Week 2: Understanding The Sumcheck Protocol

Sumcheck

Sumcheck is an interactive protocol where a prover convinces a verifier that a multivariate polynomial has hypercube evaluations that sum up to S. Since we are using Sumcheck for Zerocheck, S = 0. This protocol proceeds over n rounds.

The prover first computes a univariate “round” polynomial, Rₖ(X), defined by:

Rₖ(X) = ∑ (for v ∈ {0,1}ⁿ⁻ᵏ⁻¹) D(r’₀, …, r’ₖ₋₁, X, v₀, …, vₙ₋ₖ₋₂).
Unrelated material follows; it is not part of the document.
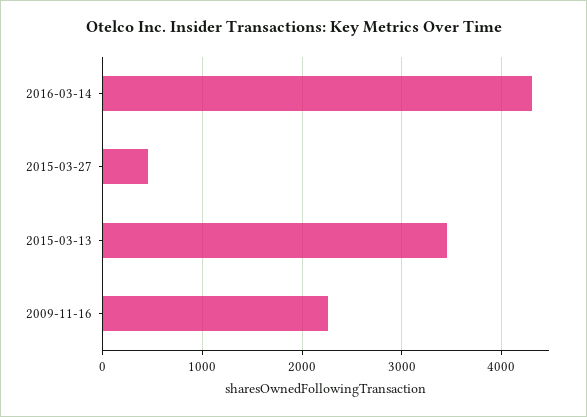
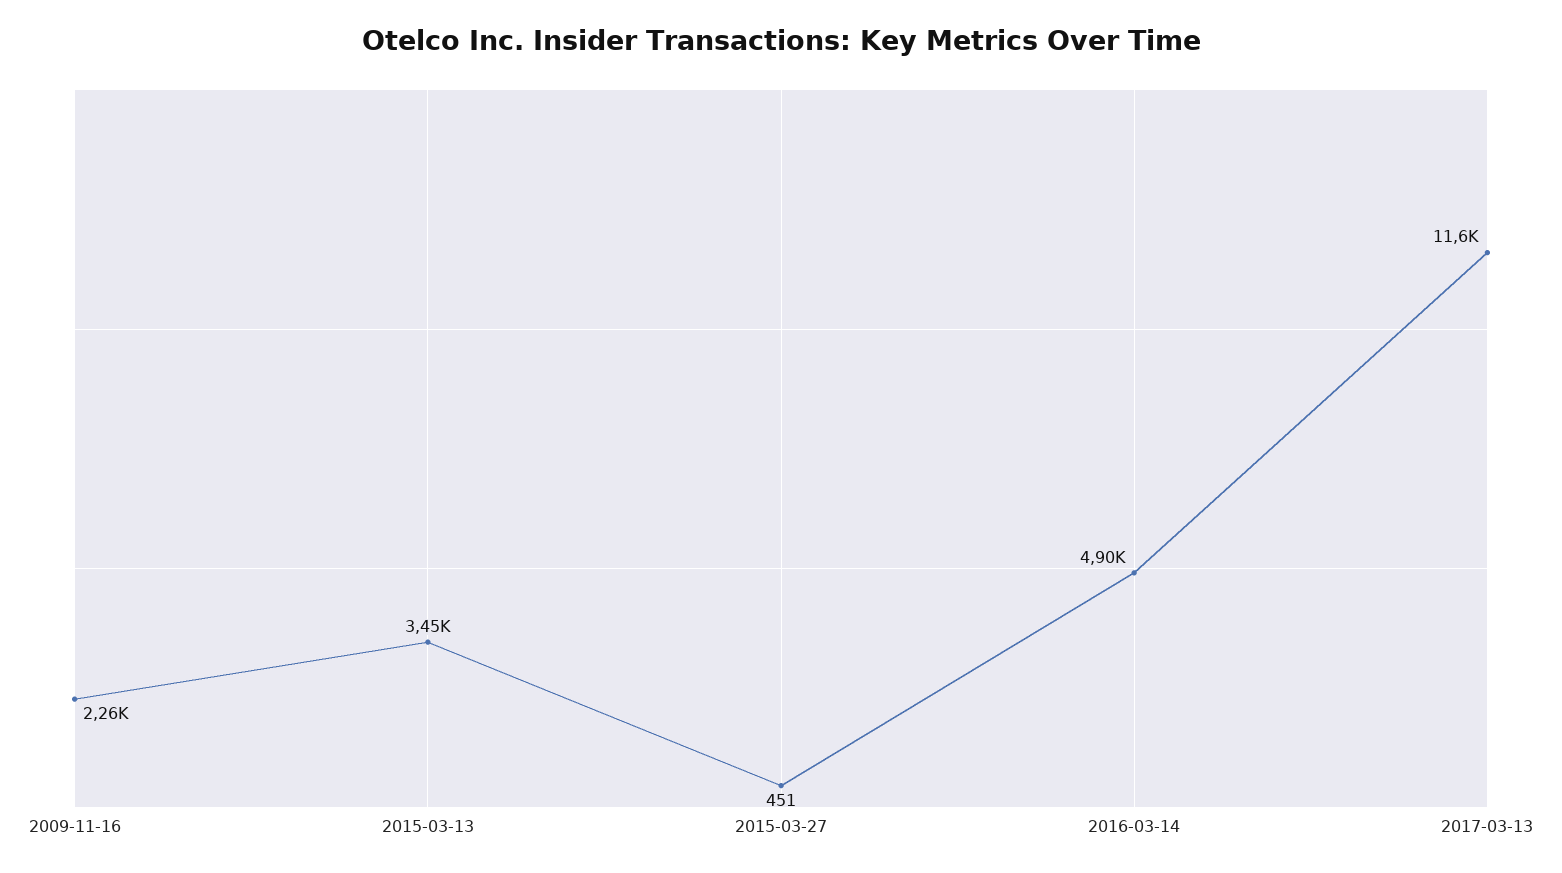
2016-03-14: 4300 -> 4900
2017-03-13: none -> 11600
After that, the verifier checks if Rₖ(0) + Rₖ(1) = Sₖ. Initially, S₀ = S. If the verification is passed, then the protocol proceeds to the next round.

To transition to round k+1, the verifier sets Sₖ₊₁ = Rₖ(r’ₖ) and sends a new random challenge r’ₖ₊₁ to the prover.

If the prover passes all n rounds, the verifier can be confident that the multivariate polynomial sums up to S on the hypercube.

Security

The security of the Sumcheck protocol relies on the mathematical guarantee that a cheating prover cannot convince the verifier of a false claim. This guarantee is based on the Schwartz-Zippel lemma.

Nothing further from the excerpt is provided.